▶ [WHAT TO PRODUCE]
Copy out the records precisely, omitting pictures.

** Opening SOURCE DATA block **

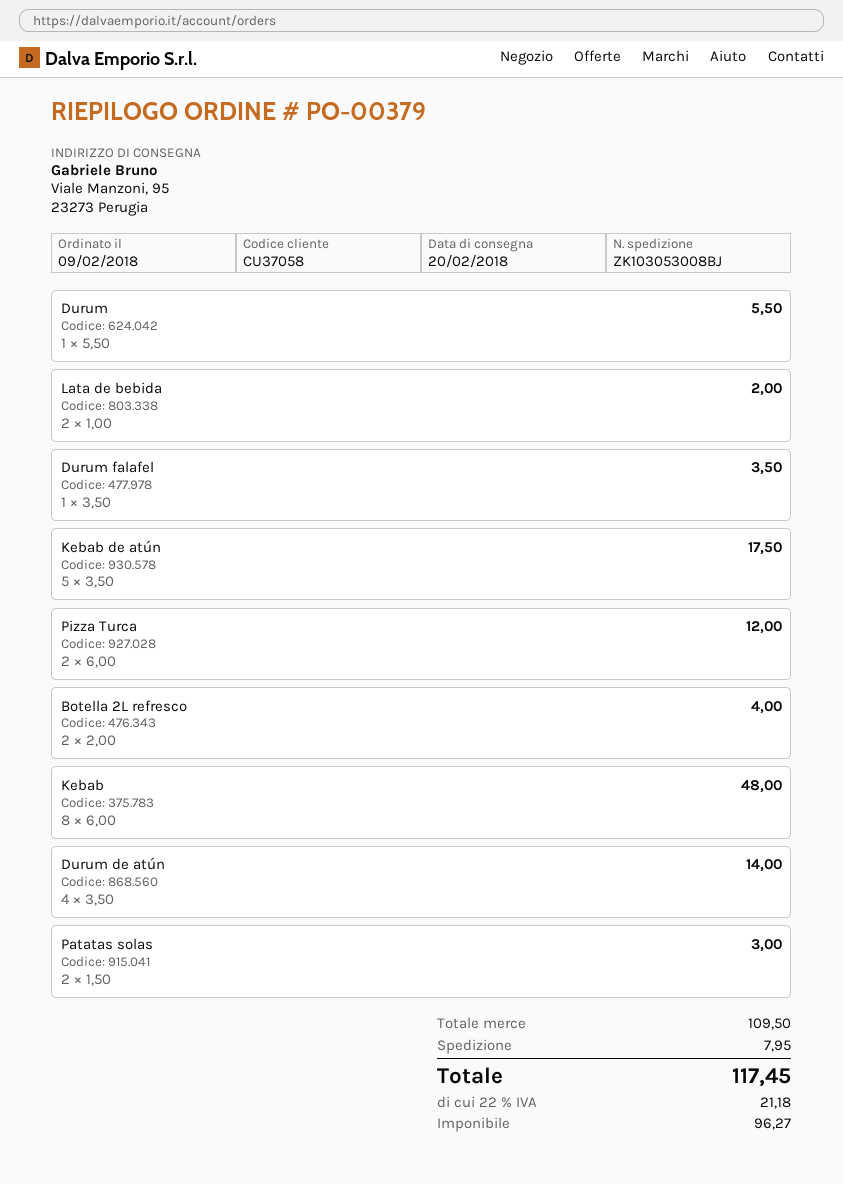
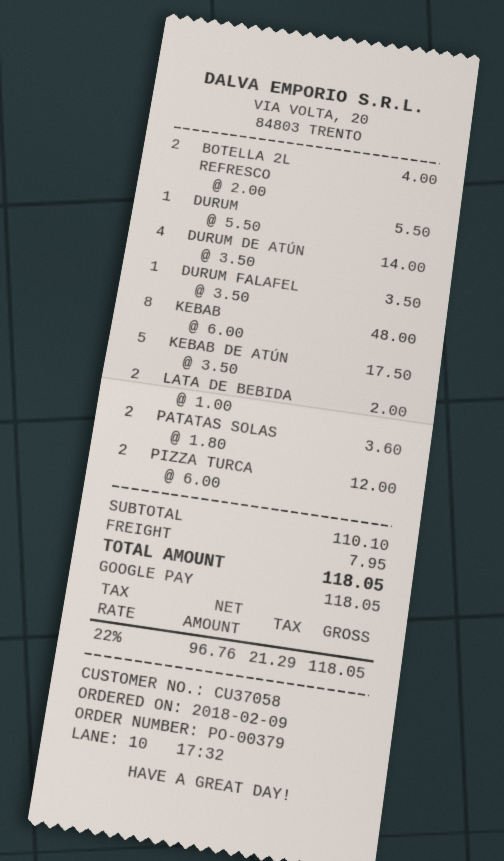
Patatas solas: 2 x 1.50 = 3.00 -> 2 x 1.80 = 3.60
subtotal: 109.50 -> 110.10
net: 96.27 -> 96.76
tax: 22% = 21.18 -> 22% = 21.29
total: 117.45 -> 118.05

** Closing SOURCE DATA block **

▶ [EXERCISE SOLUTION]
Patatas solas: 2 x 1.50 = 3.00 -> 2 x 1.80 = 3.60
subtotal: 109.50 -> 110.10
net: 96.27 -> 96.76
tax: 22% = 21.18 -> 22% = 21.29
total: 117.45 -> 118.05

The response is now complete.